Inter, che guaio: Milito e Cambiasso si infortunano con l’Argentina

Da Diego Maradona a Sergio Batista la musica non è cambiata. Dopo la deludente esperienza nel Mondiale sudafricano, costata all’ex Pibe de Oro la panchina, l’Argentina continua a deludere, facendosi sconfiggere per la prima volta nella storia dalla Nazionale giapponese.

ZACCHERONI SAN – A Saitana, Alberto Zaccheroni schiera i suoi con il 4-4-2, con il terzino del Cesena Nagatomo a sinistra e Morimoto, punta del Catania, a far coppia coppia con Okazaki in avanti.
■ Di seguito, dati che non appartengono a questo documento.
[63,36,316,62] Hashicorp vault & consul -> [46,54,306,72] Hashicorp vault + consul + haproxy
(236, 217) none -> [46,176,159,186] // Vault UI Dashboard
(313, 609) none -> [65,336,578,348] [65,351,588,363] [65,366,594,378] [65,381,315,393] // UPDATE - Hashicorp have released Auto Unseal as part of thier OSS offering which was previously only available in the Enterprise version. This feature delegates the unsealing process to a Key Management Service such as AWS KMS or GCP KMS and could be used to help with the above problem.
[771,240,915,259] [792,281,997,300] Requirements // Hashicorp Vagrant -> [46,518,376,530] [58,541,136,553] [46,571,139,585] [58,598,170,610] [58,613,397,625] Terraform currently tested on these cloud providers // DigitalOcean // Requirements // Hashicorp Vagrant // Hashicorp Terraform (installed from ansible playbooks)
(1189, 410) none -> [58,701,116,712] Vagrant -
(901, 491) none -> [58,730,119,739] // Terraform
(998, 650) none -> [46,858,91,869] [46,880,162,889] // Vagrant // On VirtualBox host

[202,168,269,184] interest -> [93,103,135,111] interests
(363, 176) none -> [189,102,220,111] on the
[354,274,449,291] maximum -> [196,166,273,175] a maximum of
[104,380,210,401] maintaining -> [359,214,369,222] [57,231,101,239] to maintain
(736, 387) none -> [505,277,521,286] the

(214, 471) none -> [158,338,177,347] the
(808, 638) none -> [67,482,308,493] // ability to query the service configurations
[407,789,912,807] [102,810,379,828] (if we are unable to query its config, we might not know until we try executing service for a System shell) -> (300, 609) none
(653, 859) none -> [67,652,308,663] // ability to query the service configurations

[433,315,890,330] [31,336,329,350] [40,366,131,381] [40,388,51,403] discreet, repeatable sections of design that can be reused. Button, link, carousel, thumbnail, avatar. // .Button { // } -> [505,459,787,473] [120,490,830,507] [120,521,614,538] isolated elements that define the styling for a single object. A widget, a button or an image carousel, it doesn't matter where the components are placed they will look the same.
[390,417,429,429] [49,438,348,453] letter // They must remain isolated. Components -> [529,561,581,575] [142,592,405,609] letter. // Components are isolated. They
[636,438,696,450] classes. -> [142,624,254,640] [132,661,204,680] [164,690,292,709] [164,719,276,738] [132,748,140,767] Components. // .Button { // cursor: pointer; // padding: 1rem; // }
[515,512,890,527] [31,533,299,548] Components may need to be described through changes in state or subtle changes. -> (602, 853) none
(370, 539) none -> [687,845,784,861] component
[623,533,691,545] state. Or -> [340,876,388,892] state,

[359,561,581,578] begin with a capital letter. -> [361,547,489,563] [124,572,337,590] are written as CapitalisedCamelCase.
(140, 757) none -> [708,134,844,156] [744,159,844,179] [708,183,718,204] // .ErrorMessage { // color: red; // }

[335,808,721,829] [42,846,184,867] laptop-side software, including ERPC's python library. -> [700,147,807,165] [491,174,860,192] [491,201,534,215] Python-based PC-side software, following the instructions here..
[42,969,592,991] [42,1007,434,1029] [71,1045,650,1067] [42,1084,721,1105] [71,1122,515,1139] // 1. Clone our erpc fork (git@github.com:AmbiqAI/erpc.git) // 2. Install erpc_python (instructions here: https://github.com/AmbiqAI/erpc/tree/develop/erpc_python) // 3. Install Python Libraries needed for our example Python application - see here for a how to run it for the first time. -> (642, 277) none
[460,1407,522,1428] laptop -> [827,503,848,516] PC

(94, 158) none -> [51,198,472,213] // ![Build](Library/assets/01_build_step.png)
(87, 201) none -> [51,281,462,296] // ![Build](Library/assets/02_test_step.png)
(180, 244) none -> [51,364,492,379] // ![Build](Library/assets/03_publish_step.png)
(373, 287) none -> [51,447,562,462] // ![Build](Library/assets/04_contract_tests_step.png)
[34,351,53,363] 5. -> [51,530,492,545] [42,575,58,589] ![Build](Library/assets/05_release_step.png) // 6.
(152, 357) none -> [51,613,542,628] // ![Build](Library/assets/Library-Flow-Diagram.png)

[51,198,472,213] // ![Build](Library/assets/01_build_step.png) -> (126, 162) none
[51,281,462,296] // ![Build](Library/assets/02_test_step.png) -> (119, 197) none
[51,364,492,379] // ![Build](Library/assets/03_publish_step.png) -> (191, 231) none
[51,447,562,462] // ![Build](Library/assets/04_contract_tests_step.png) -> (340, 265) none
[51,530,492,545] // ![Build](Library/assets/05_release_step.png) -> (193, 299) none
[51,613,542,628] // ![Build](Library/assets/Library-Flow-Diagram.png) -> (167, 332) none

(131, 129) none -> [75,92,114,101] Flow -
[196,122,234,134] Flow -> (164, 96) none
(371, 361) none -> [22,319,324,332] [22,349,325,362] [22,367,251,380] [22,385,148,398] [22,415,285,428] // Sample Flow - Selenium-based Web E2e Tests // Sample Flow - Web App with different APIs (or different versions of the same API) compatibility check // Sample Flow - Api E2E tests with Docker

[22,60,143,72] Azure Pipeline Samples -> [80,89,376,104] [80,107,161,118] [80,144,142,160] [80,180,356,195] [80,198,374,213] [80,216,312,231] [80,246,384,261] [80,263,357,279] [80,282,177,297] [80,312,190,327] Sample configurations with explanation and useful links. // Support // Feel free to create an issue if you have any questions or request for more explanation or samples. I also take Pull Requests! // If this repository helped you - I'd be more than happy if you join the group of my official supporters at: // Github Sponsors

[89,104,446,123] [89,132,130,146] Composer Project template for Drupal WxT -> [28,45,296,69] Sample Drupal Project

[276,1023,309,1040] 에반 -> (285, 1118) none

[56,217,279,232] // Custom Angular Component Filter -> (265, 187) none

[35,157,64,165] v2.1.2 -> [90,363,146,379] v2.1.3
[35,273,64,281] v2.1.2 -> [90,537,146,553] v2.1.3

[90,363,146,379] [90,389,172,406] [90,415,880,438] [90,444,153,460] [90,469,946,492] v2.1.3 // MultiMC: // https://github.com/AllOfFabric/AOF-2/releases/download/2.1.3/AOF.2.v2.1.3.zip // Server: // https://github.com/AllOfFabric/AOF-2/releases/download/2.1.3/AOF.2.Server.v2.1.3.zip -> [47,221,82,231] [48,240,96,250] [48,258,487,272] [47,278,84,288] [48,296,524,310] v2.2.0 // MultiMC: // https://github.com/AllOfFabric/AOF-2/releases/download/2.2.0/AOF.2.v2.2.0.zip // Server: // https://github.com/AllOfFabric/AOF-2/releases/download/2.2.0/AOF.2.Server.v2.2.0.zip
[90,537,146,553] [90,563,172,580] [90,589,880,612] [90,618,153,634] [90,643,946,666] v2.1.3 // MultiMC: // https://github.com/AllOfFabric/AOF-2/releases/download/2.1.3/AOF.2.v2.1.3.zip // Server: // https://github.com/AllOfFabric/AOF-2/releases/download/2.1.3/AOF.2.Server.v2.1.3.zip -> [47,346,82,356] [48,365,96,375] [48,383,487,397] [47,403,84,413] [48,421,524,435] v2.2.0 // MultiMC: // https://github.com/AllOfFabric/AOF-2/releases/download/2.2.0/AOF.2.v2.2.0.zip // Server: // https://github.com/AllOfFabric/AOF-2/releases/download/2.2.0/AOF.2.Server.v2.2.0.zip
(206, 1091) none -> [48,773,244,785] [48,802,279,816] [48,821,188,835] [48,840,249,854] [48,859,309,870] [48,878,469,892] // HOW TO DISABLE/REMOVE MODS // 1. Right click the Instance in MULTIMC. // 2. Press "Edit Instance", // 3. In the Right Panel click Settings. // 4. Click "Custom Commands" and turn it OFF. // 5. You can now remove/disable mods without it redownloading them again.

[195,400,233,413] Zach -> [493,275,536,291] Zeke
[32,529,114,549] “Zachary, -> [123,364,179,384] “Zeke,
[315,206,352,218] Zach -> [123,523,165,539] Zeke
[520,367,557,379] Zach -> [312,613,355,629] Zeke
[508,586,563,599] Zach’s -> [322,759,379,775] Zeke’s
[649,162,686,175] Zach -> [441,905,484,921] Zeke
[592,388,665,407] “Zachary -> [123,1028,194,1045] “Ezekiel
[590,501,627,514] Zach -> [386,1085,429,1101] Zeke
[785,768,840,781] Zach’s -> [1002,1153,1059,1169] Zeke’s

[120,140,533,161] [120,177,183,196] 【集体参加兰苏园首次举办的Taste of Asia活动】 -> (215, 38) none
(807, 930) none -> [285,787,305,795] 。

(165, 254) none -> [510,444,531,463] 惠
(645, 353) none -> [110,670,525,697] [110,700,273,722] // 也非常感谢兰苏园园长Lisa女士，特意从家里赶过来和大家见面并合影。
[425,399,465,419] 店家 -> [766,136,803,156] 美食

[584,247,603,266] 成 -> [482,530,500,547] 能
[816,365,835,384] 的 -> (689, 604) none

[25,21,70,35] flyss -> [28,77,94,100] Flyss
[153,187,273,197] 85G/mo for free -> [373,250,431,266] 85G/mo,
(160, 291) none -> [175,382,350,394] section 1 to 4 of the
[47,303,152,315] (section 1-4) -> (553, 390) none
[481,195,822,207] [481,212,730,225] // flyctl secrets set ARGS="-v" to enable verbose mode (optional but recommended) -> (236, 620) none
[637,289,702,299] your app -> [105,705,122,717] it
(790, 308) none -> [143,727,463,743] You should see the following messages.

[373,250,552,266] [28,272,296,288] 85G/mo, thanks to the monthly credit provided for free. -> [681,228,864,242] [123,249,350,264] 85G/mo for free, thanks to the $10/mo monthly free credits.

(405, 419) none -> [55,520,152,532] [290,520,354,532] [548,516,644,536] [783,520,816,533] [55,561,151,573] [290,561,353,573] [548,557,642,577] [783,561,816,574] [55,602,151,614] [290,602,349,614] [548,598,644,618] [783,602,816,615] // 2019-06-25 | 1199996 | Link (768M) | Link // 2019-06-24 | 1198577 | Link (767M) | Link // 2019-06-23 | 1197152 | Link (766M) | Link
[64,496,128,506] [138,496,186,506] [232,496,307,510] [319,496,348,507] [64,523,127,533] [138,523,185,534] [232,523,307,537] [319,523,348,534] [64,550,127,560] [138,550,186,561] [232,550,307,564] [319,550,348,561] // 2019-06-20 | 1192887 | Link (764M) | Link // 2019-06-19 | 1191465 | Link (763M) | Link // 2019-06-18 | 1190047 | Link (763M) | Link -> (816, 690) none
A differenza del tecnico romagnolo, Batista dimostra di dar poco peso all’organizzazione di gioco, schierando contemporaneamente Messi, Diego Milito e Tevez, con tanto di trequartista, D’Alessandro, piazzato alle loro spalle.

Il primo tempo vive sulle invenzioni della ‘Pulce’, capace con le sue accelerazioni di mettere più volte in crisi la difesa nipponica. Il gol, però, è dei padroni di casa, che al 18′ passano con Okazaki, bravo a sfruttare una difettosa respinta del portiere Romero. Niente da fare per l’albiceleste, i cui tentativi di rimonta vanno a sbattere contro l’organizzata difesa di Zac. Neanche l’ingresso di Pastore e Lavezzi cambiano la partita, anche se l’Argentina va vicina al gol con Tevez nella ripresa.

MILITO E CAMBIASSO K.O. – Le notizie peggiori arrivano per l’Inter. Al 32′ Diego Milito, che aveva iniziato la gara in non perfette condizioni fisiche, ha abbandonato il campo per un problema all’adduttore della gamba destra. A un minuto dall’intervallo, altro problema muscolare per un giocatore nerazzurro: è toccato a Cambiasso uscire dal terreno di gioco.

Lo staff medico dell’Inter ha già preso contatto con i calciatori – ha fatto sapere la società nerazzurra attraverso un comunicato sul sito ufficiale –, che hanno riferito di aver accusato entrambi problemi muscolari: saranno valutati nei prossimi giorni“.

Problemi anche per Bolatti, centrocampista della Fiorentina, entrato al posto di Cambiasso e poi costretto ad uscire a cinque minuti dalla fine. Anche in questo caso l’infortunio è di tipo muscolare.